Big and small talk here
: There’s a fascinating dialogue going on in a couple of weblogs among Michael Ledeen (see bio and comments below) and Iranian webloggers — notably Pedram Moallemian and Whooman. First see the post and comments on Pedram’s Eyeranian. Then see the dialogue continue at Whoman’s site.

Whoman sums up the importance of all this with this comment:

We live in an extraordinary age when a prominent person like you and an ordinary guy like me can exchange ideas in the cyber space.

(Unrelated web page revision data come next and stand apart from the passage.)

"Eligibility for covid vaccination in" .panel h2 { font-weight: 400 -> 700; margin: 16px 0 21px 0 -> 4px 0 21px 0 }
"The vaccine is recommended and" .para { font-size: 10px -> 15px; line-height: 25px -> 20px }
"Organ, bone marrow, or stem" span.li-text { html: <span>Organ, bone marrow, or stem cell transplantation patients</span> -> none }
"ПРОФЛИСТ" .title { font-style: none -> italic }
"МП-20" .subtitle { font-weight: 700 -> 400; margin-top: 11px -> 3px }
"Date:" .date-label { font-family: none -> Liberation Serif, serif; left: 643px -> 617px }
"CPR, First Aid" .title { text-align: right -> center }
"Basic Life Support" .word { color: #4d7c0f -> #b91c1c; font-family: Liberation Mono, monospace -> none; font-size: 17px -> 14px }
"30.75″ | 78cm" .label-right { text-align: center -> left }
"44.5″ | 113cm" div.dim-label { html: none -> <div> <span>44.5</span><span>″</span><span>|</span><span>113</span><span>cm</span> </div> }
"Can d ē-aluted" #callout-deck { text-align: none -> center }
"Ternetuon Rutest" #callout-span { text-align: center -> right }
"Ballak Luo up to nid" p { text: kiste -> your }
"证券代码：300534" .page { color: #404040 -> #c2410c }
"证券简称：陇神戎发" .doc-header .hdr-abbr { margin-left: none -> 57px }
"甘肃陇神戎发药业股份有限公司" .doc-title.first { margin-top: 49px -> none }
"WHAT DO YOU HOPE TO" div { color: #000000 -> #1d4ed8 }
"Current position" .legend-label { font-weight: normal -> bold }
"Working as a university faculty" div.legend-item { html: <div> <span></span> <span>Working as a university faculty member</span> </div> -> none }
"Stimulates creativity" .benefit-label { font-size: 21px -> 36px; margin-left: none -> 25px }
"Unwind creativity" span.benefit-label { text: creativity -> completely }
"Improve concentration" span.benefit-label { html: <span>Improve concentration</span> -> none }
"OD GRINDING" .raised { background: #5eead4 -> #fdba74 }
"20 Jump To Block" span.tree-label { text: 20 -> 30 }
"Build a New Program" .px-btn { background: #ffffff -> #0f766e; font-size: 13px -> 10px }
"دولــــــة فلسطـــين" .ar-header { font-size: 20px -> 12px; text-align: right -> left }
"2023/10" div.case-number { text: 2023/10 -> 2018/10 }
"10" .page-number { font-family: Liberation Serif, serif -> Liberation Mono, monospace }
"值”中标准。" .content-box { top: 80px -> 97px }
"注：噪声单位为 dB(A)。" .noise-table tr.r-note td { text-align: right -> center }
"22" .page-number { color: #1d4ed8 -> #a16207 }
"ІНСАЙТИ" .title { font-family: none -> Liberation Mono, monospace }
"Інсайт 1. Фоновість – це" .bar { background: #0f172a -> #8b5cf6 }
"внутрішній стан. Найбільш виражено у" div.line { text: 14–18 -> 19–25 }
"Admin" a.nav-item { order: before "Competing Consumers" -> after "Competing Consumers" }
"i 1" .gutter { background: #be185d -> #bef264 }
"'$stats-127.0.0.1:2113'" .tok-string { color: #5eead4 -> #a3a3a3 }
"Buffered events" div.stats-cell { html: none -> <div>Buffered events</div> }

Amen. It’s extraordinary that Iranian civilians are getting the world’s ear via weblogs. And it’s extraordinary that a columnist/policymaker of Ledeen’s stature is engaging both Iranians and webloggers. There’s more history and subtlety here than I fully understand, so I’m sitting back and watching — and loving — this show. This, my friends, is the power of this new medium.

  • michael ledeen

    Thanks, and yes, I’ve learned a lot from many of the blogs and I’m grateful to them. I’m an avid blogger, as you noted, and I’ve tried very hard to engage some of those who disagree with me. sometimes I’ve succeeded, sometimes not (as with Whoman, for example, who is more interested in old discredited scandals than in moving ahead, or so it seems to me), that’s life after all.
    One of the problems with the blogs is the same as the problem with tv: all talking heads and all bloggers are seen to be equal. That’s obviously not true, so there has to be some way to distinguish.
    Here, I think, blogging has a big advantage: there is more time (space?), so there’s a chance to have a far fuller discussion, and it’s easier to sort out the valuable from the trash. But you have to have enough time to work it through, and enough knowledge to be able to make a sensible evaluation.
    So I’m gonna try to keep it up, because I think in the end I’ll be able to find the people I trust, and I think I’ll have a good, long, conversation with them.
    Like you, Jeff. Thanks for what you do.